Sheila Locke, Chief Executive at
Leicester City Council, has called a meeting this afternoon on the topic of
community cohesion. The meeting is in the CEO's Conference Room, seventh floor
of B Block in the City Council's New Walk Centre. This is the latest step in an
ongoing discussion, today moving on to consider the question, "What would
a Centre of Excellence for Community Cohesion Look Like?" Representatives
of the City Council, Federation of Muslim Organisations, Leicestershire
Constabulary, Policy Research Centre, Sikh Cultural and Welfare Society, St
Philip's Centre are also attending.
All of us here today have experience of
people coming from different parts of the country - from different parts of the
world - to find out how we do we do in Leicester. Some of them want to learn
how to make it work where they live; some of them think they can pull aside the
veil and be the one to expose some kind of chicanery at work underneath. I've
seen plenty of attempts at both sides in my time in this post. Leicester has a
positive reputation as a model, as a beacon for managing diversity. Can the
Leicester experience be bottled and marketed? Is the "centre of excellence
for community cohesion" the city itself, rather than some building to be
occupied or institution yet to be created? It's a short meeting, lasting
just an hour, by the end of which we've appointed a working group to address
some specific points:
- to scope something that looks like a model
- to include some research capacity
- to take stock of major themes
- to log work already being done
- to list conversations ongoing across the city
- to identify new conversations required in the city
- to decide what could be sustained locally (existing and new work)

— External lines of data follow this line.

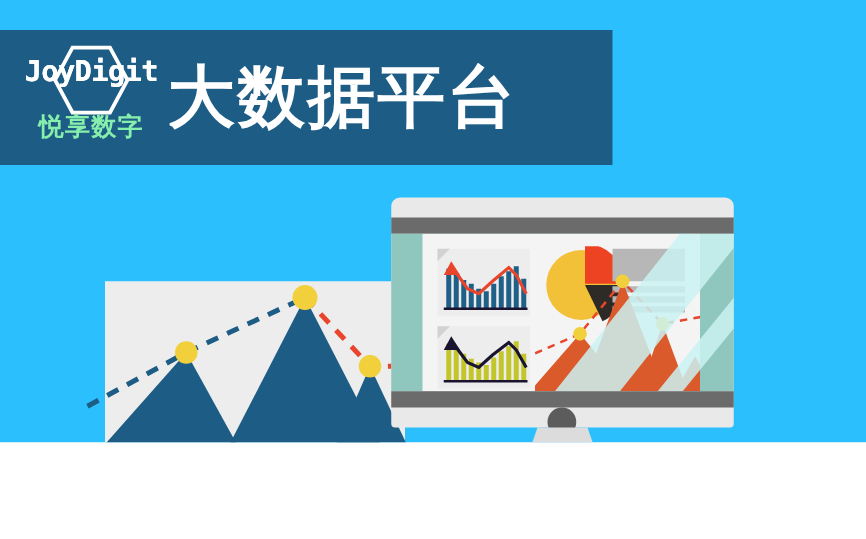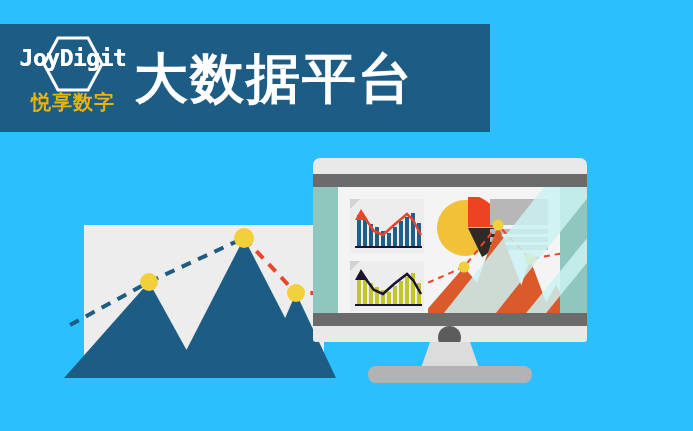--- a/index.html
+++ b/index.html
@@ -10,7 +10,7 @@
   #stage {
     position: relative;
     width: 693px;
-    height: 431px;
+    height: 354px;
     overflow: hidden;
     background: #2BC0FD;
     font-family: "Liberation Sans", "DejaVu Sans", sans-serif;

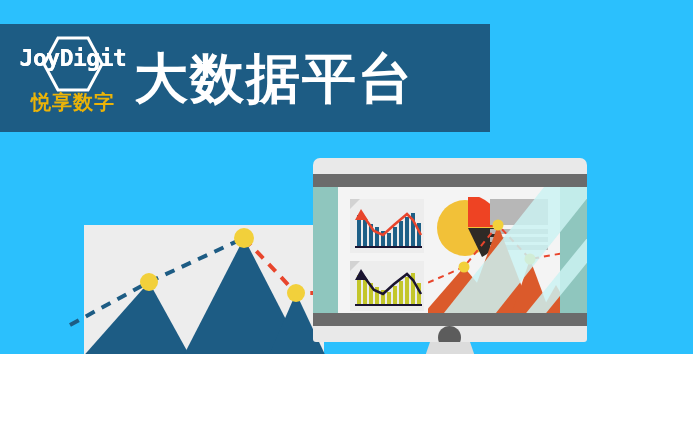--- a/index.html
+++ b/index.html
@@ -61,7 +61,7 @@
   .logo-cn {
     position: relative;
     z-index: 2;
-    color: #eab308;
+    color: #86efac;
     font-size: 20px;
     font-weight: bold;
     letter-spacing: 1px;

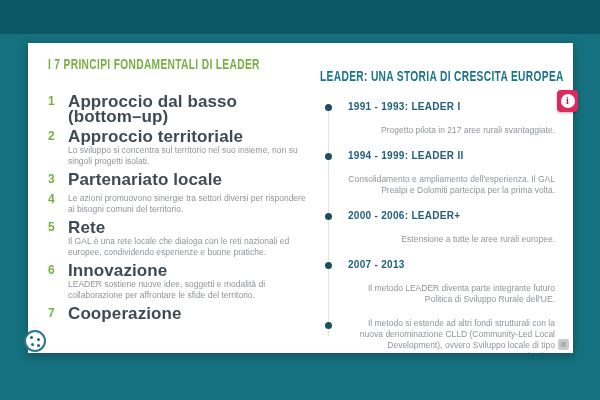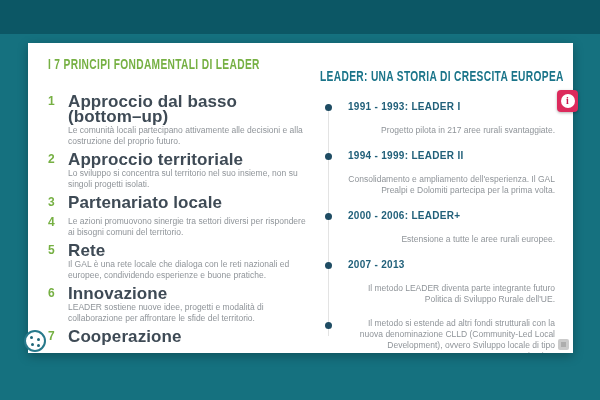--- a/index.html
+++ b/index.html
@@ -89,7 +89,6 @@
         <div class="p-num">1</div>
         <div>
           <div class="p-head">Approccio dal basso (bottom–up)</div>
-          <div class="p-desc">Le comunità locali partecipano attivamente alle decisioni e alla costruzione del proprio futuro.</div>
         </div>
       </div>
 

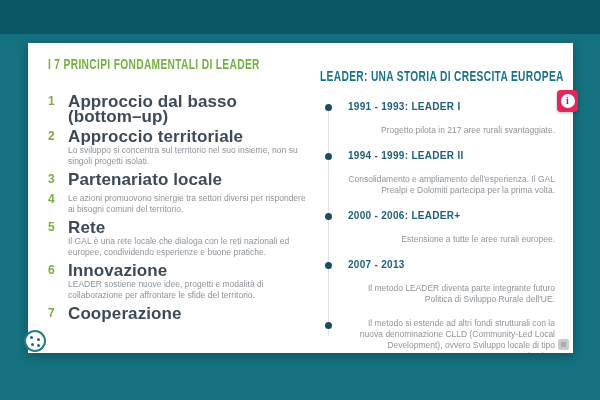--- a/index.html
+++ b/index.html
@@ -126,7 +126,7 @@
         <div class="p-num">6</div>
         <div>
           <div class="p-head">Innovazione</div>
-          <div class="p-desc">LEADER sostiene nuove idee, progetti e modalità di collaborazione per affrontare le sfide del territorio.</div>
+          <div class="p-desc">LEADER sostiene nuove idee, soggetti e modalità di collaborazione per affrontare le sfide del territorio.</div>
         </div>
       </div>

- to pick out stuff that we think we should just have a go at
- to see what we can market nationally and/or internationally
- to propose where we could introduce some innovation
This working group (of Dilwar Hussain,
Jasbir Mann, Riaz Ravat, Resham Singh Sandhu and me) will meet in a week's
time at St Philip's Centre. The bigger group will meet again in a month or so,
which would allow this topic to be introduced into the autumn political cycle.